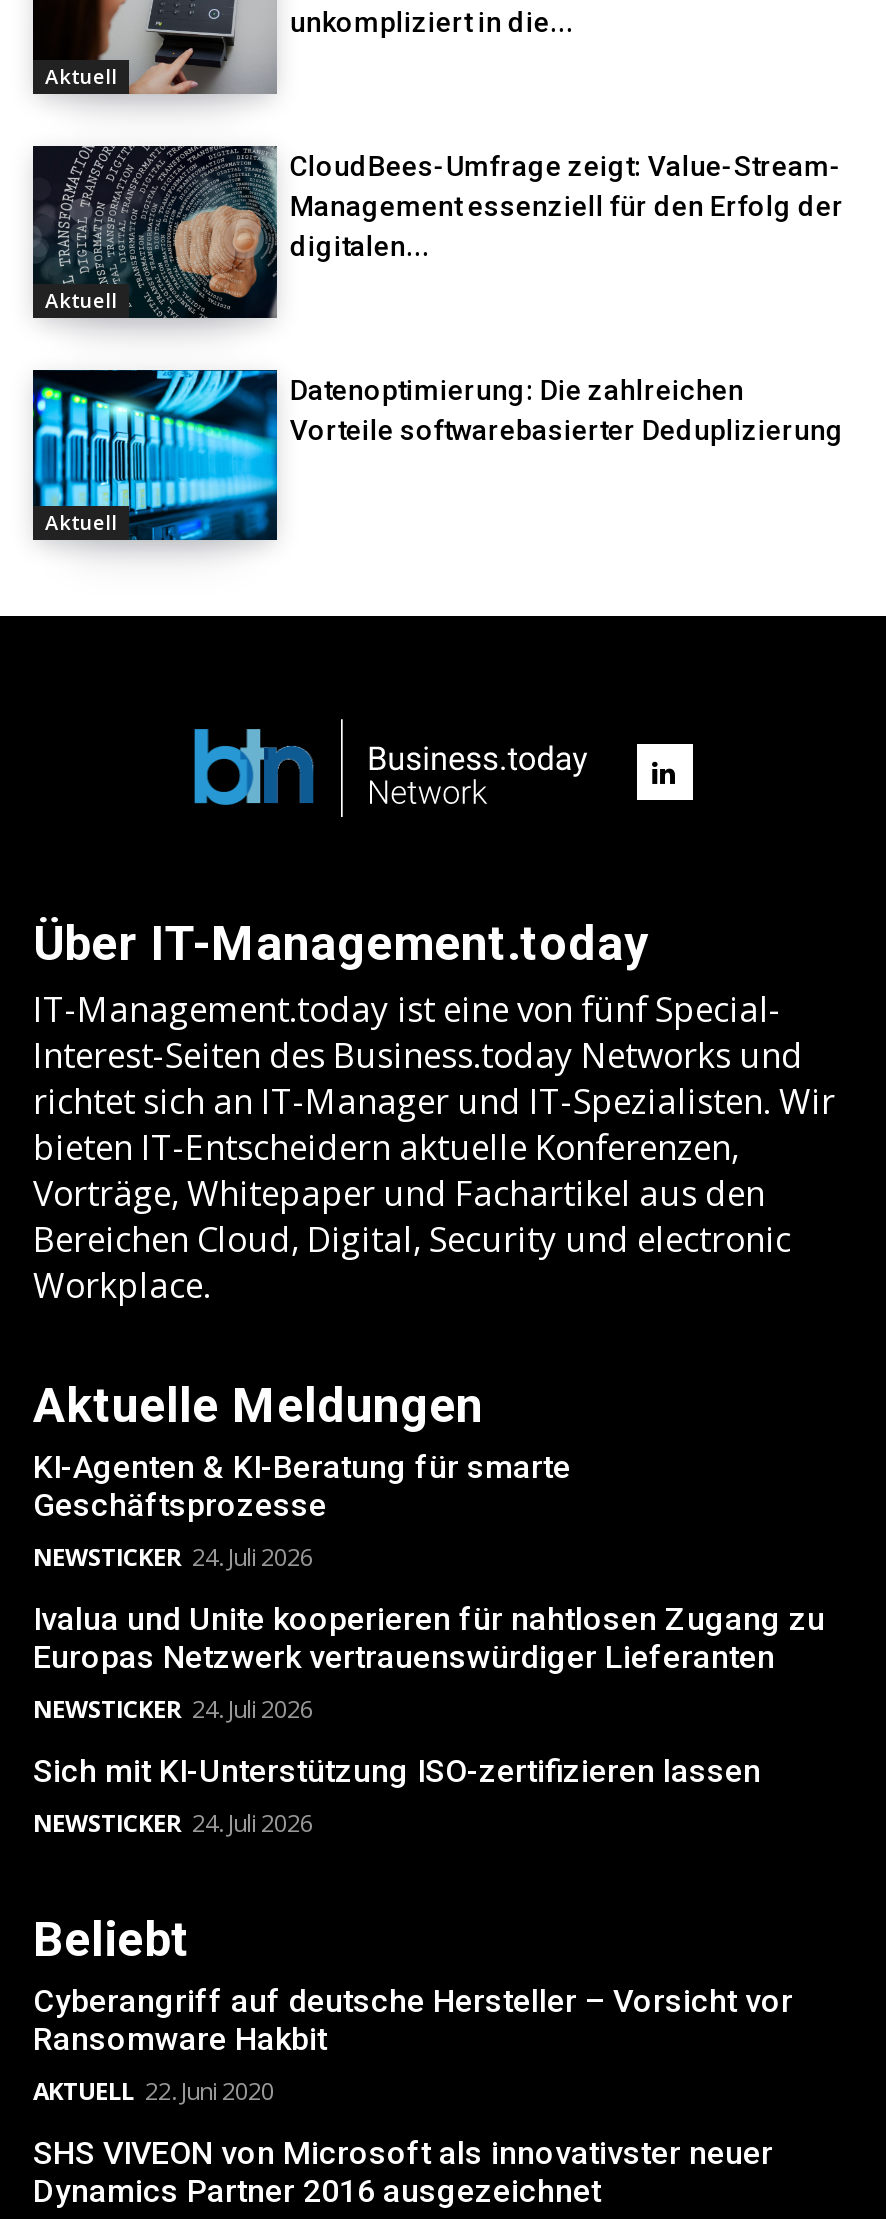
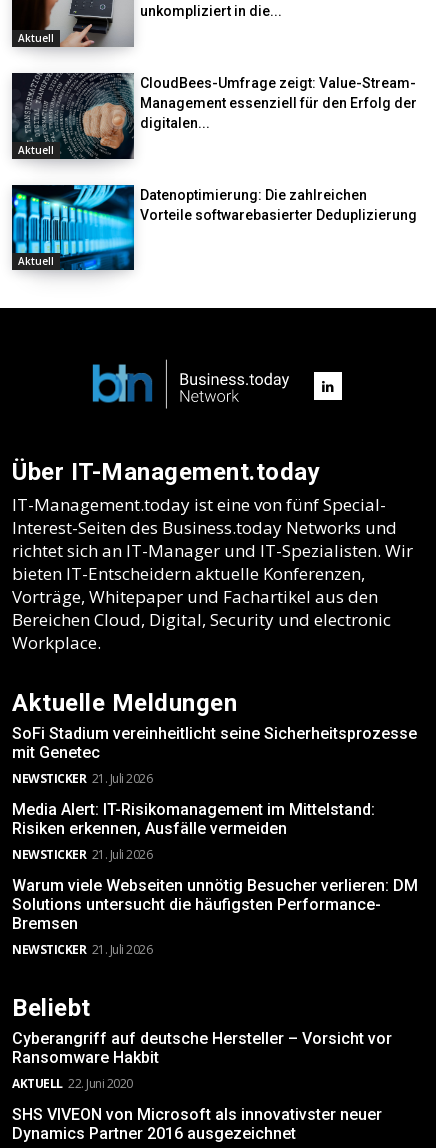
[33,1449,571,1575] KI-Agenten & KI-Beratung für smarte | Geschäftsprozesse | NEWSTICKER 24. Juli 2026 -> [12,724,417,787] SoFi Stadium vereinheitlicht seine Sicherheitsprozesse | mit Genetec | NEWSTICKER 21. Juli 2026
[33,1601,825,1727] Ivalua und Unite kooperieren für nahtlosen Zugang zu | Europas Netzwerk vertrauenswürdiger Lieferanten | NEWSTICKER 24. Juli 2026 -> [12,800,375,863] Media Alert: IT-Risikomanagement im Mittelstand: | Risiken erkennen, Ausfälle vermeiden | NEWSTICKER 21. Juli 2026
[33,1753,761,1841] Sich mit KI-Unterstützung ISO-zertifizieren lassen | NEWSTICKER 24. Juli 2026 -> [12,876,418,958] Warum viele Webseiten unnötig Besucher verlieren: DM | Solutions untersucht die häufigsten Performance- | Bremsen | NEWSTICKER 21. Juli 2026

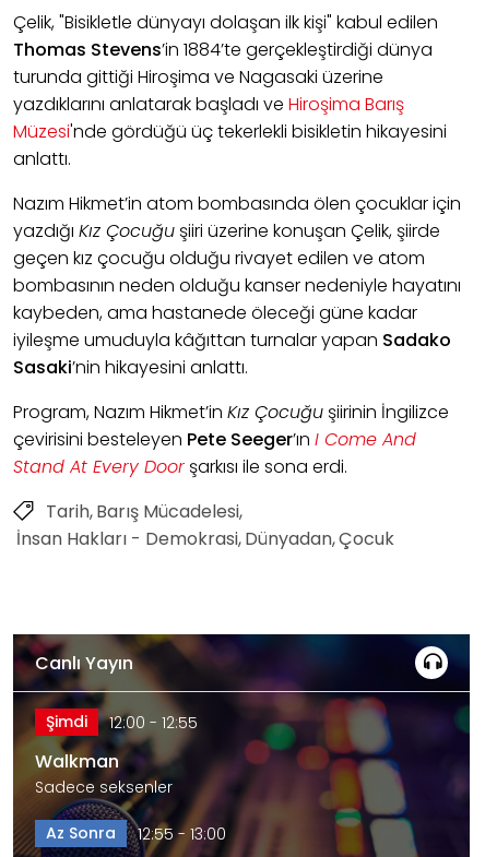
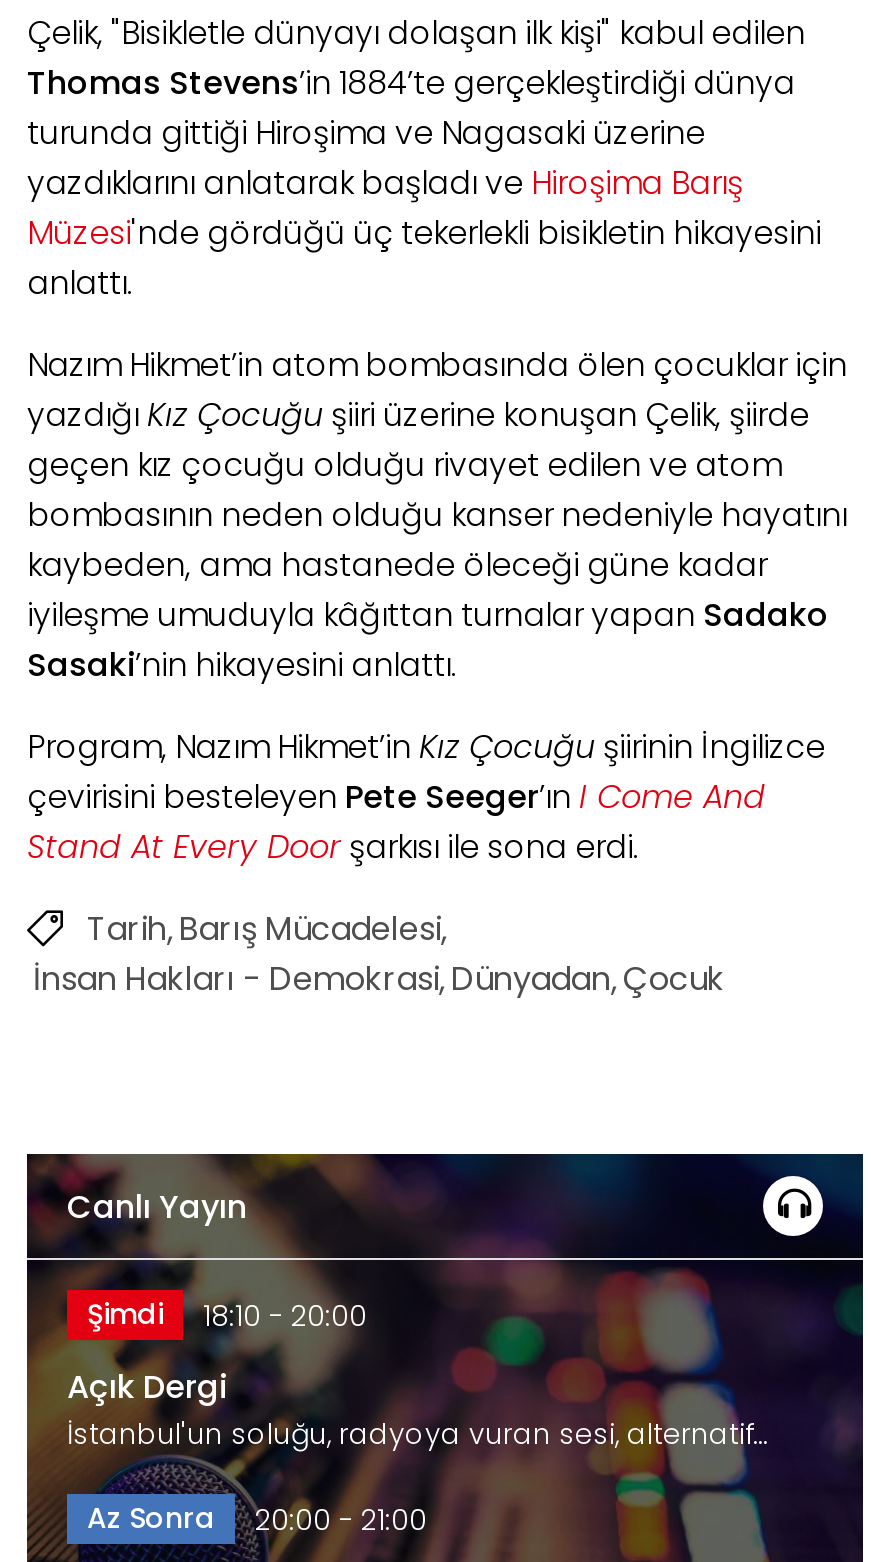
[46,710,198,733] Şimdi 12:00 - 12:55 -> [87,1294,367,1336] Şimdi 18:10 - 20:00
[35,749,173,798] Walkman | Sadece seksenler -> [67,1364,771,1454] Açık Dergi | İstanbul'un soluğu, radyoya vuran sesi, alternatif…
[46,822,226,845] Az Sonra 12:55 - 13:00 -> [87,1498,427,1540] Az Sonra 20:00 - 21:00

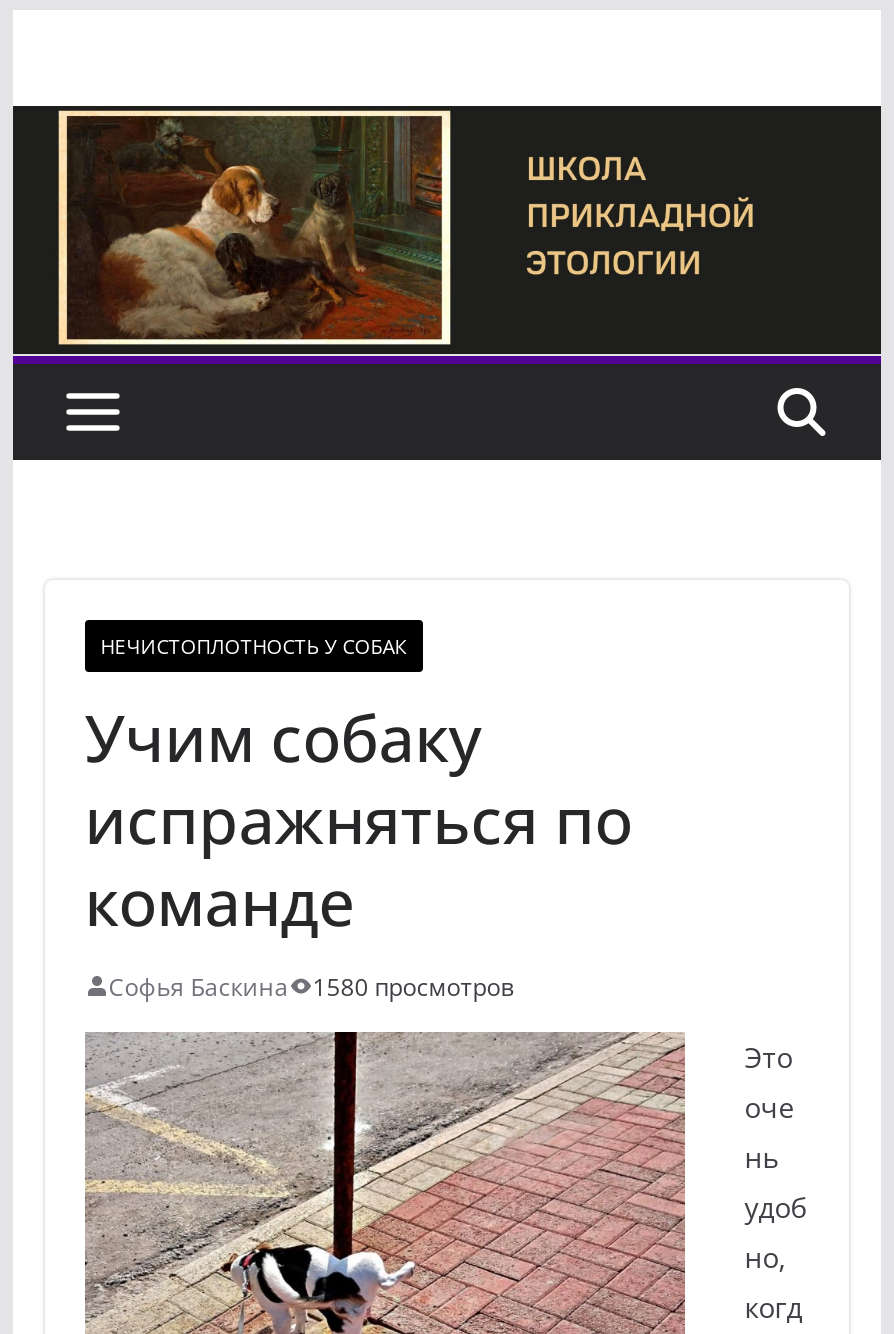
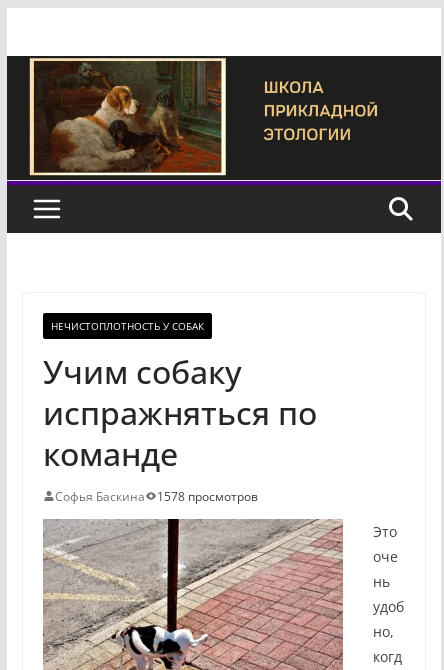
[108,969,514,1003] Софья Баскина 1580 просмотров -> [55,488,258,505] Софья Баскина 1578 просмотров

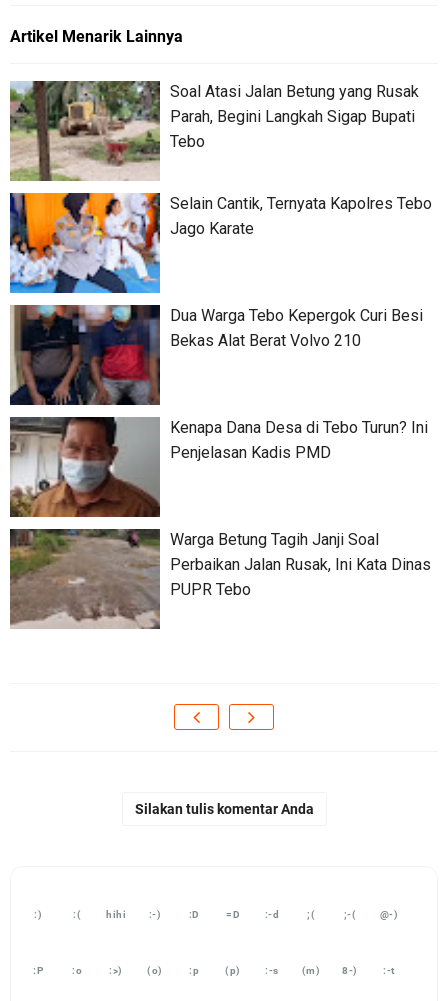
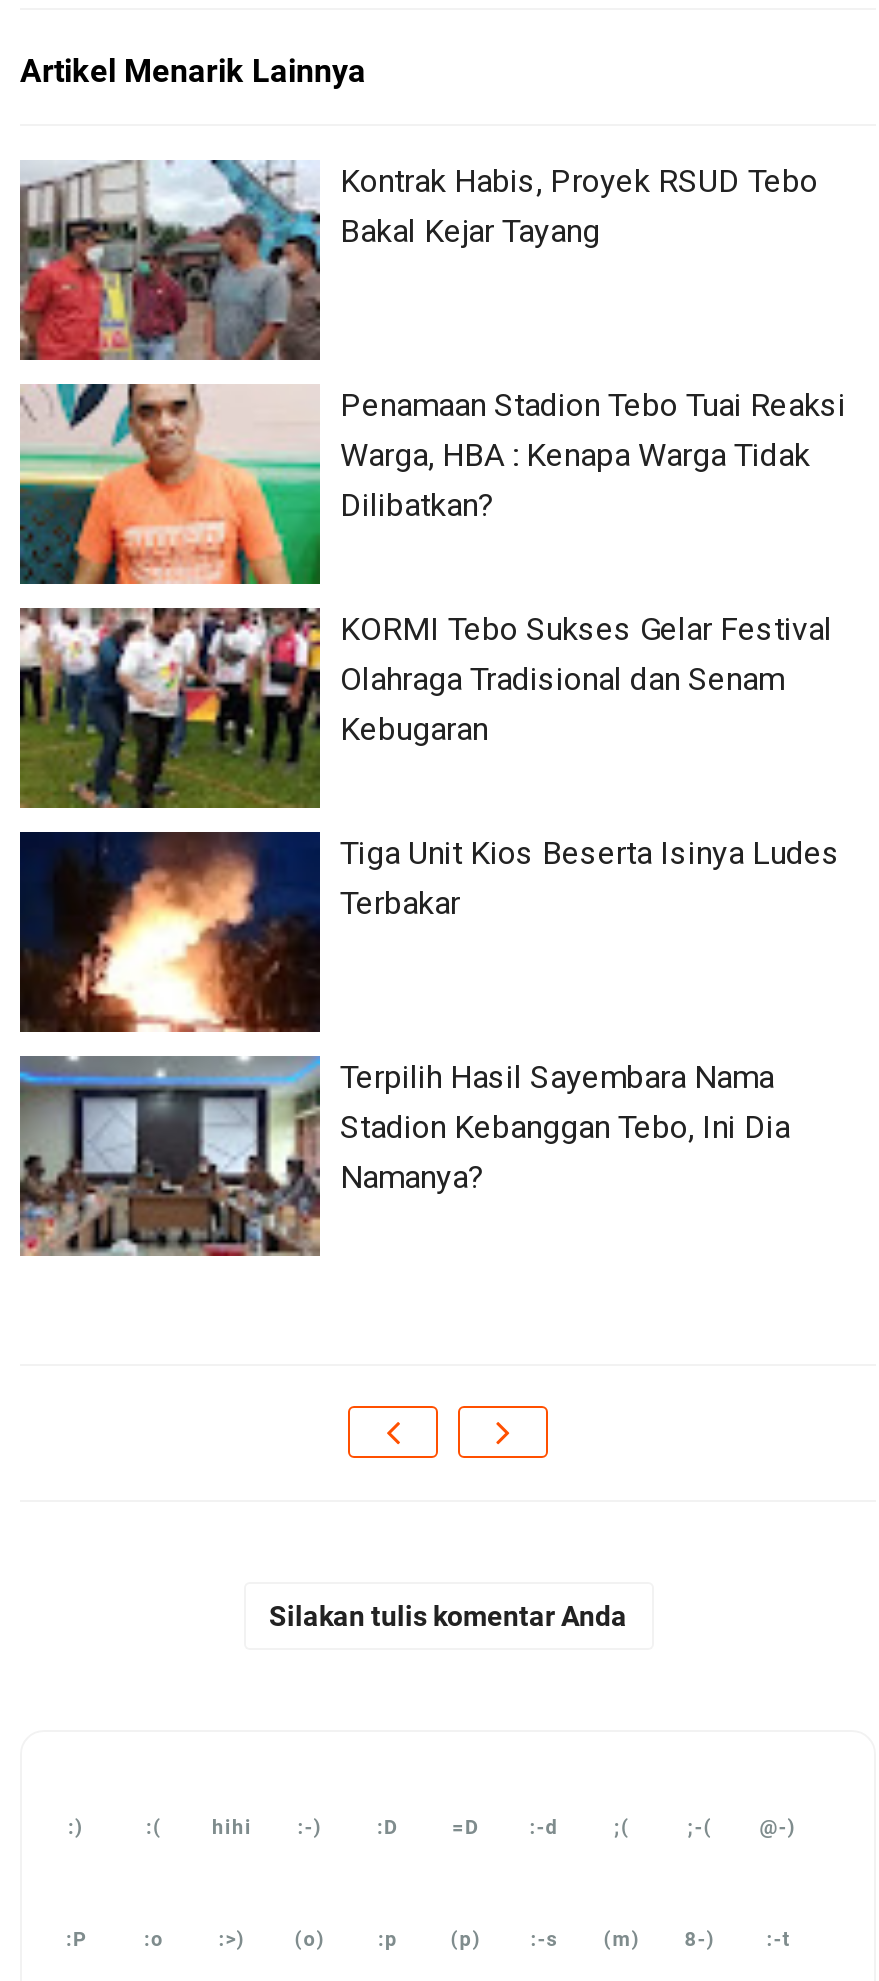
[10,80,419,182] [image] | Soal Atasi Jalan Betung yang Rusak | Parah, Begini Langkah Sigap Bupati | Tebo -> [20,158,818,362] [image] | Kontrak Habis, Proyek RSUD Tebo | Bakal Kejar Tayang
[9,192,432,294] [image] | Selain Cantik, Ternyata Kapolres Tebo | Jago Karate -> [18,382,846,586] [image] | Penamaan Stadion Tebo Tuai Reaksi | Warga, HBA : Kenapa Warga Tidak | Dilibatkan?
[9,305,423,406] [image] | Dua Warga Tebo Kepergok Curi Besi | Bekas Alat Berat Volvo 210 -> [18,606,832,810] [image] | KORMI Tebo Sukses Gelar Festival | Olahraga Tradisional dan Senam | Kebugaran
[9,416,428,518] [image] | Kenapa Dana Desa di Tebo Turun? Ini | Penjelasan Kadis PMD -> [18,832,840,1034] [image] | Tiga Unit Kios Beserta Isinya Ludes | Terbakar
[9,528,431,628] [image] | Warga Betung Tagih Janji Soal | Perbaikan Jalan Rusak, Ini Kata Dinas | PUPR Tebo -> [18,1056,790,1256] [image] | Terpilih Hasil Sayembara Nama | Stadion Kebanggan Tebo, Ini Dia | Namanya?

—————

**Exercise**
A single number is the answer here: how many lines above carry the string "Rusak"?

**Task solution**
2